Hows about a Gold Unicorn instead? Seems a little easier to find than a Therion-BF.


----------



## piffht (29/8/17)

Cespian said:


> Hows about a Gold Unicorn instead? Seems a little easier to find than a Therion-BF.



Err it's not been released yet. It's scheduled for early September.


----------



## Cespian (29/8/17)

piffht said:


> Err it's not been released yet. It's scheduled for early September.
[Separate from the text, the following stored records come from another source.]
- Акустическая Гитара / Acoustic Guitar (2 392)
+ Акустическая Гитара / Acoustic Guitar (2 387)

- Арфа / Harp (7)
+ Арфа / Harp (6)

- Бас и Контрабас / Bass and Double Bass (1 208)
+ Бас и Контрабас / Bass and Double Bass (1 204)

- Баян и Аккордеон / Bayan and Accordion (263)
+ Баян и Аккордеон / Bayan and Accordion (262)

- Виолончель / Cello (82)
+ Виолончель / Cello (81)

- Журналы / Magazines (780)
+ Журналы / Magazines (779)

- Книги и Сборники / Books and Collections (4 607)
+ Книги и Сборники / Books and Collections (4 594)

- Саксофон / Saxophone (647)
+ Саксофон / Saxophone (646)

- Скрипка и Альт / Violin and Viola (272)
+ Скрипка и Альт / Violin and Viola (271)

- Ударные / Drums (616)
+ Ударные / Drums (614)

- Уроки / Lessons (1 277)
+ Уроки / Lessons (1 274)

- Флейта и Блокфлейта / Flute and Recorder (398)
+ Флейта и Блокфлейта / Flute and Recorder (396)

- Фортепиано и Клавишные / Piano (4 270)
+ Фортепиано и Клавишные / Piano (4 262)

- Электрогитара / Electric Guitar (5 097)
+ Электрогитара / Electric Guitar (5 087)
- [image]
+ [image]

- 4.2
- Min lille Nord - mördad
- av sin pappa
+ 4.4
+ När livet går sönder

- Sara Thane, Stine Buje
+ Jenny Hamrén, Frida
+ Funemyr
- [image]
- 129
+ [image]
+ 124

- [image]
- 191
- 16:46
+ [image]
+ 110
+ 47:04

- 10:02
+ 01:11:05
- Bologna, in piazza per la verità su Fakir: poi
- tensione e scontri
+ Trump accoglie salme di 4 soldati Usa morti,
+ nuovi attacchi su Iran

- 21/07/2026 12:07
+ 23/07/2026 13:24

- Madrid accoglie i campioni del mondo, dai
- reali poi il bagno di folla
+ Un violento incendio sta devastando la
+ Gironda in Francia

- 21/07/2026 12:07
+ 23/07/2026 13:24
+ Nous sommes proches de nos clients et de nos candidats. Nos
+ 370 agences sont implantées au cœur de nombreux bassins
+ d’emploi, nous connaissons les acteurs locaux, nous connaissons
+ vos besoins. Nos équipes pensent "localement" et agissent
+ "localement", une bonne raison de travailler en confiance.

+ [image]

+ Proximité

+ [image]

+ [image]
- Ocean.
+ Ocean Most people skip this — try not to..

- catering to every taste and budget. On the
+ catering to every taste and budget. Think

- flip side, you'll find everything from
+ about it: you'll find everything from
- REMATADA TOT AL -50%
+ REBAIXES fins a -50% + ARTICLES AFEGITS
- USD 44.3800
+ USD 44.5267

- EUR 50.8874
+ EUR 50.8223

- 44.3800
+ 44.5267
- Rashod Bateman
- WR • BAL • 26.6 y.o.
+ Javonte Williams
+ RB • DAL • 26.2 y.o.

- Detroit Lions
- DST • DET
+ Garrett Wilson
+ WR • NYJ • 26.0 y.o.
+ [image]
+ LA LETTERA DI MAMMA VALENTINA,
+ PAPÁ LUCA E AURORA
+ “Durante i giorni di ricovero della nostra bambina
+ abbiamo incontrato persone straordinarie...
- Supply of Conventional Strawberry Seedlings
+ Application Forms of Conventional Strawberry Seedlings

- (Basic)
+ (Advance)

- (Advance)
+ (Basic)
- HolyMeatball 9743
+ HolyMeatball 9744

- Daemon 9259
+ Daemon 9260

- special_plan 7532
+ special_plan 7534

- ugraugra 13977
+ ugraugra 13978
Oh. There was one on the market. Thought it was the existing one. Its scarce as hell. Sorry

Reactions: Like 1


----------



## piffht (1/9/17)

ETA 9/18/2017 (17 days)
https://www.fasttech.com/search?Authentic Lost Vape Therion BF Squonker
https://www.vaporl.com/lost-vape-therion-bf-squonker-dna75c-box-mod.html#

The latter has some nice pics of most (?) of the new colour doors as well - actually quite like the yellow crocodile! Need this in my life:




Are none of the vendors actually thinking of bringing any of these over?!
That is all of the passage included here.